Program Overview UPI

Program/Practice Name: Center for Employment Opportunities (CEO)

Agency Name: Center for Employment Opportunities (CEO), 501(c)3

Contact Information:

50 Broadway, 18 Fl New York, NY 10004 Phone: 212-422-4430 Fax: 212-248-4432 info@ceoworks.org www.ceoworks.org

Type of Program/Practice: The Center for Employment Opportunities (CEO) is dedicated to providing immediate, effective and comprehensive employment services to men and women with recent criminal convictions. Our highly structured and tightly supervised programs help participants regain the skills and confidence needed for a successful transition to a stable, productive life.

Program Description UPI

Background/Program History: Created as an innovative demonstration project by the Vera Institute of Justice in the late 1970s, CEO has been an independent nonprofit corporation since 1996.

Program/Practice Description: The Center for Employment Opportunities (CEO) program model includes immediate time–limited transitional work and developing full time employment. Through transitional work, clients are able to work and receive pay at the end of each workday. The transitional jobs also give clients an opportunity to practice the behaviors they learned in the classroom (ability to be on time, communicate, take direction, and be productive) and to demonstrate their job readiness when they secure full time employment.

CEO has developed a series of innovative practices and programs for hard–to–employ individuals and their employers.
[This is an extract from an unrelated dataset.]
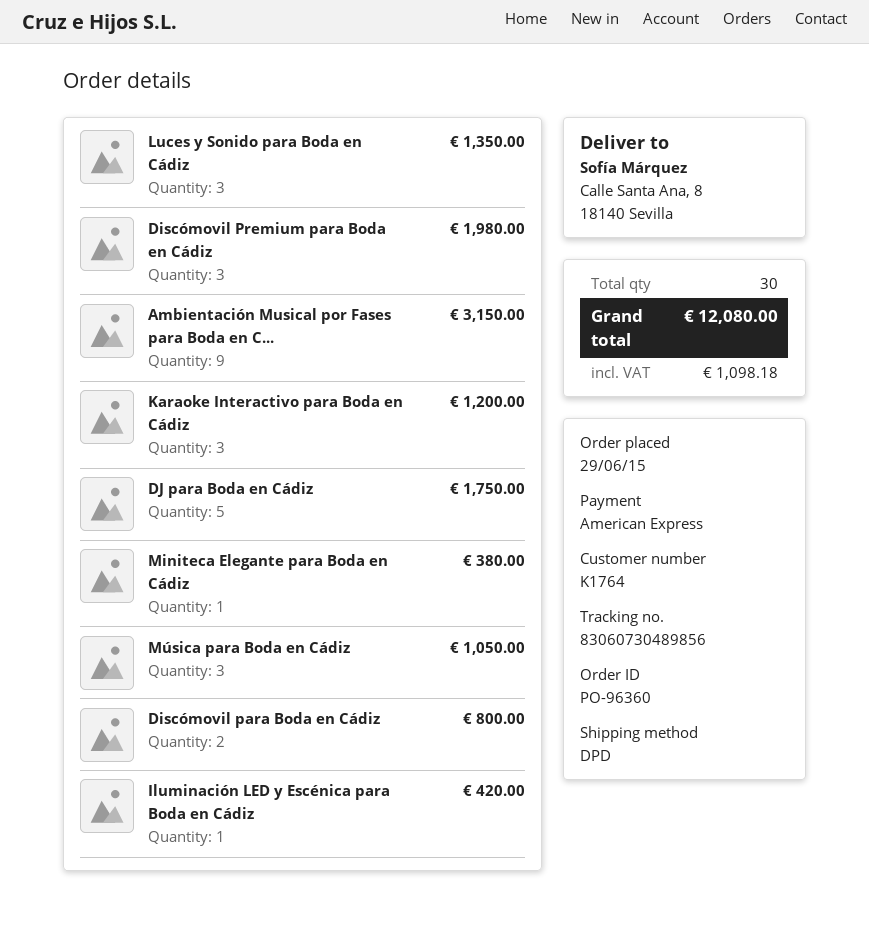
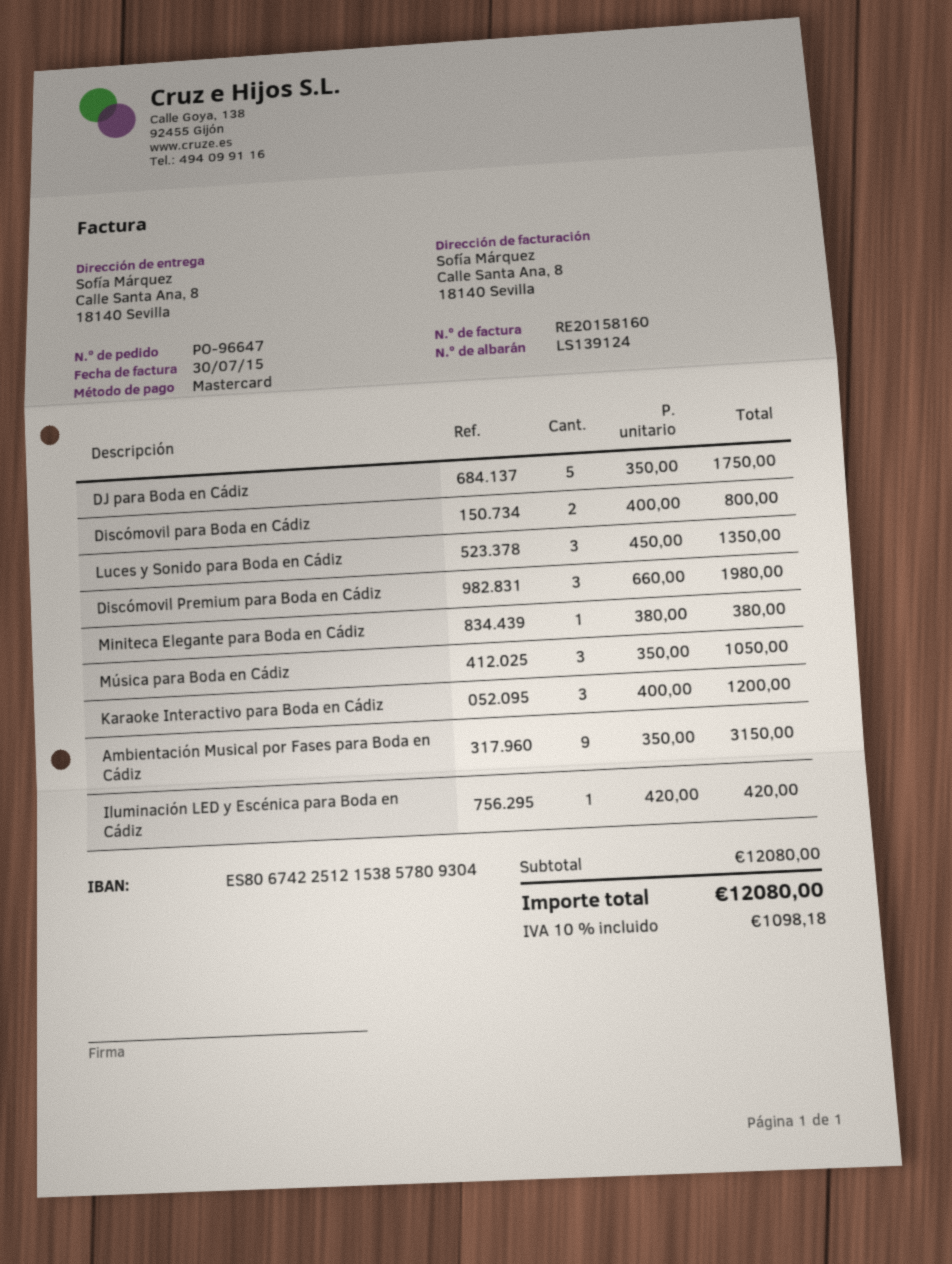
order number: PO-96360 -> PO-96647
payment method: American Express -> Mastercard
CEO's initial screening practice and orientation is an in–depth orientation for new enrollees, during which program objectives, expectations, and benefits are discussed with participants. CEO provides an intensive four–day job readiness workshops, facilitated by experienced Life Skills Instructors to teach participants valuable skills including resume writing techniques, job–searching skills, personal presentation, basics of communication, how to discuss conviction and criminal history on an interview, and appropriate workplace behavior.

Upon completion of these workshops, participants are ready to graduate and begin working on CEO's transitional work sites: short–term, minimum wage employment for participants. CEO's job development component works with clients to assess their vocational potential and help them strategically play an integral part in the job search process by contacting employers and scheduling interviews. Job Coaches and Job Developers conduct in–depth vocational aptitude tests for current job openings and match participant skills to employer generated opportunities.

Although employment is CEO's major concern, CEO has been able to also provide a comprehensive list of re–entry services.

Single Stop: Single Stop helps individuals navigate the public benefits system and access other important services that can break down barriers to employment. Single Stop can provide assistance with putting food on the table, obtaining medical insurance, planning a financially stable future for families, and accessing legal services.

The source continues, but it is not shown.